I'm sorry about your son, actually both of them. I hate that your son died and that your young son is missing his brother. Hugs and prayers for your family.

 

We saw this movie this week. I sat next to my 7-year-old, who lost his dad when he was three, and he didn't have any trouble with the death aspect of the movie. And, yes, he still talks about his dad, asks questions about him, wants a real dad not one in heaven, etc. While I can't say that he is having a hard time right now, he is completely aware of death and what it means long term. He started in ps this year, and he is aggravated that some boys in his class don't believe that his dad died.

 

Now, for the long explanation. I rarely take the kids to the movies, once a year or less. We went this summer, but I was thinking of going to a movie this Christmas. I saw an ad for Zoo, and I thought it would work for the age span of my kids. Then, I saw something about the character buying the zoo after his wife dies, and I decided it wasn't the movie for us. I don't like movies/shows about death, because in Hollywood things work out better (and of course, quicker) after death than I've experienced in real life.

 

Anyway, some old friends invited our family out to lunch and a movie this week. My kids were excited, so we went even though Zoo was the movie. Our lunch ran long, and we missed the first part of the movie, where the mom dies. (I am grateful for small favors.) So, I don't know enough about the start of the movie to give you a description about how the death was handled.

 

We arrived at the movie just as the main character sees the house and hears about the zoo for the first time. I can tell you I thought death was handled well (and pretty realistically) in the rest of the movie. That said, the movie is fun, inspiring, good, etc, even though death is a big part of the movie.

 

One scene has the main character cleaning out the closet in order to move. The young daughter mentions that an old sweatshirt was Mommy's, and they decide to get rid of the sweatshirt. Later, there is a scene where the young daughter is wearing that old sweatshirt in bed. That leads to the father/daughter talking about missing her. The dad gives the daughter something to do to feel close to her mom. A few minutes later, I caught my 7-year-old doing the same thing. I didn't get a chance to ask him about it.

 

Later in the movie, the dad can't look at some pictures of his wife on the computer. (Or at least, that is what it seemed like to me, but my perspective is different than others.) I was crying at this point. My 7-year-old was hugging on me, and he asked if I was crying. I said I was. He said, "Well, that explains why your face is wet."

 

You mentioned "moving on" after a death. I thought the movie accurately portrayed that you don't really/easily/actually move on after the death of a close loved one even though life keeps moving/changing/happening/going. The family didn't move on, they just kept living, and made a big change in their lifestyle as part of that. I remember feeling "mad" for a moment in the movie, because the audience was laughing at a funny part that happened right after a sad part. Then, I realized that is how life is, the good, the bad, the ugly, the funny all intertwined.

 

I got why the main character didn't want the animal to die.

 

I had 4 of my kids with my me, and all of them liked the movie.

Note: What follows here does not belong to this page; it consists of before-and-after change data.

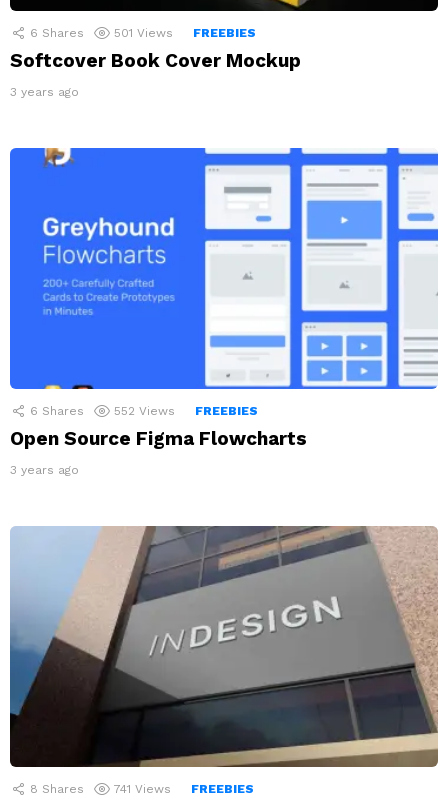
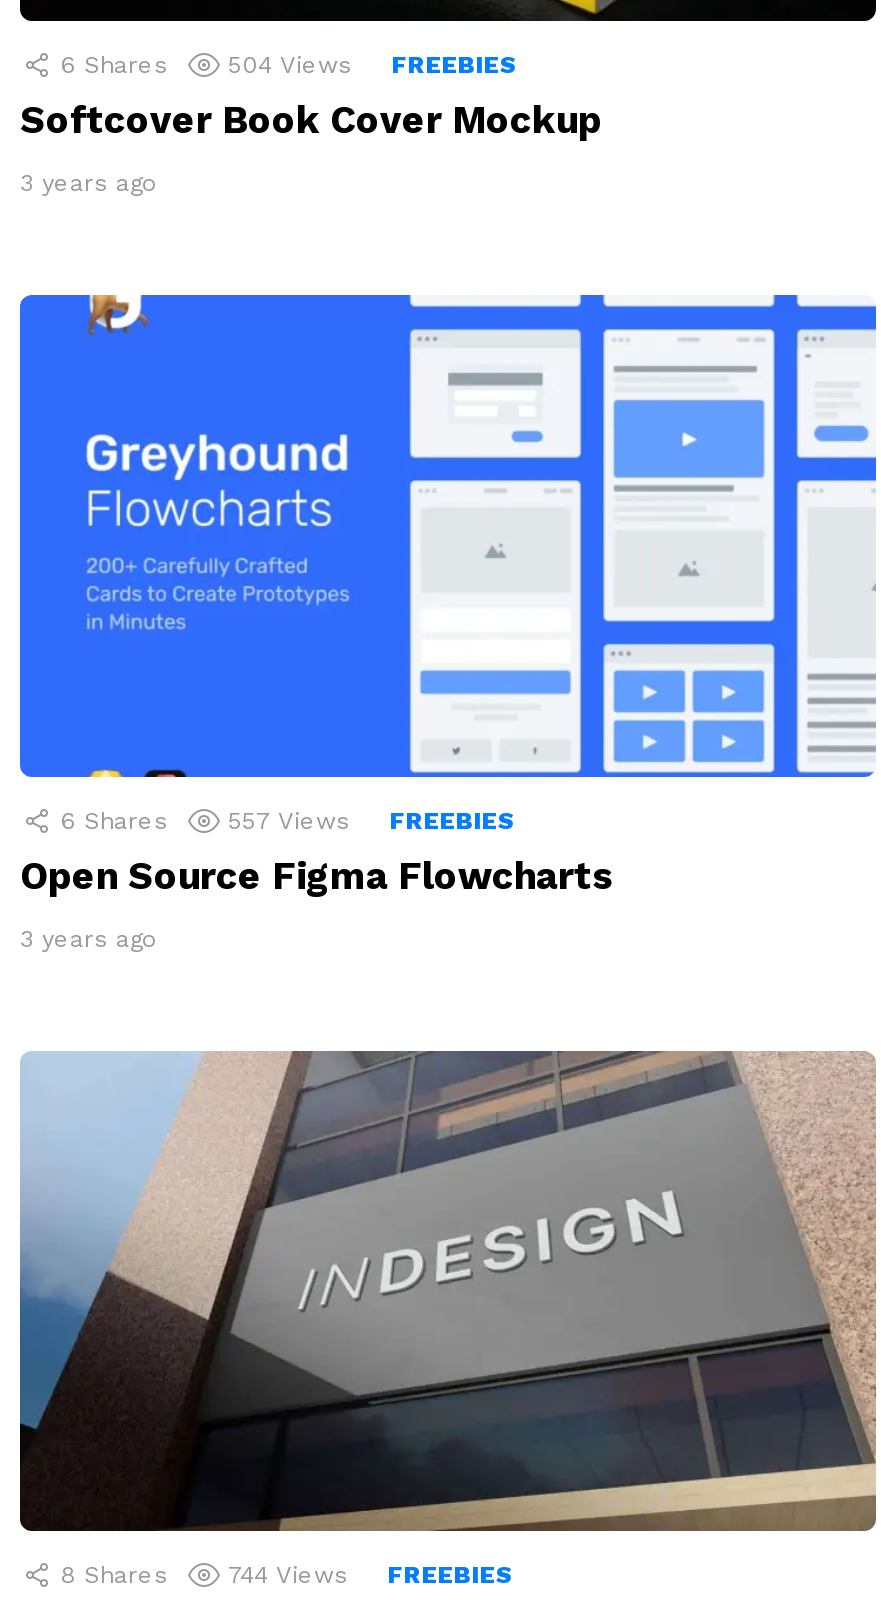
- 501 Views FREEBIES
+ 504 Views FREEBIES

- 552 Views FREEBIES
+ 557 Views FREEBIES

- 741 Views FREEBIES
+ 744 Views FREEBIES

They ranged in age from 3 to 9, when their dad died. None of them said anything about the mom dying. (Again we didn't see that scene, but it was talked about in the part we saw.) When we talked about the movie on the way home, I said something like, "it makes our problems not look so bad." My 11-year-old responded, "What problems?" So, it definitely didn't make that child dwell on dad's death.

 

I read the other thread about the cursing. We were late, so I may have missed the words mentioned or I just didn't notice them. I don't like curse words; I never (and I mean never) curse or use bad words. I don't allow my kids to curse or use bad words. If they pick one up somewhere and repeat it, I simply say that isn't a word/phrase we use, and they don't say it again. (My seven-year-old asked me this week if he could say "Holy Cow.) I have been known to tell strangers who are using extremely inappropriate language around kids to watch their language. I hate it when movies put in bad words for no reason. That said, I felt the two bad words that I noticed in the movie served a purpose and were appropriate.

 

I'm pretty sure one of the bad words happens when the father and teenage son are fighting. The boy is ANGRY; he has every right to be. He's grieving the loss of his mom and his friends. I'm glad they only had him only one bad word. It could have easily been a lot more.

 

The other one was when the little girl repeats to an adult what she has heard other adults calling him. It made me cringe, but her saying that added to the suspense of the scene. She could have said something slightly different that wouldn't have been as bad, but I still would have cringed.

 

The comment about the Easter Bunny went over my believers heads.

 

I hope you like the movie. Sometimes it is good to have a different reason to cry.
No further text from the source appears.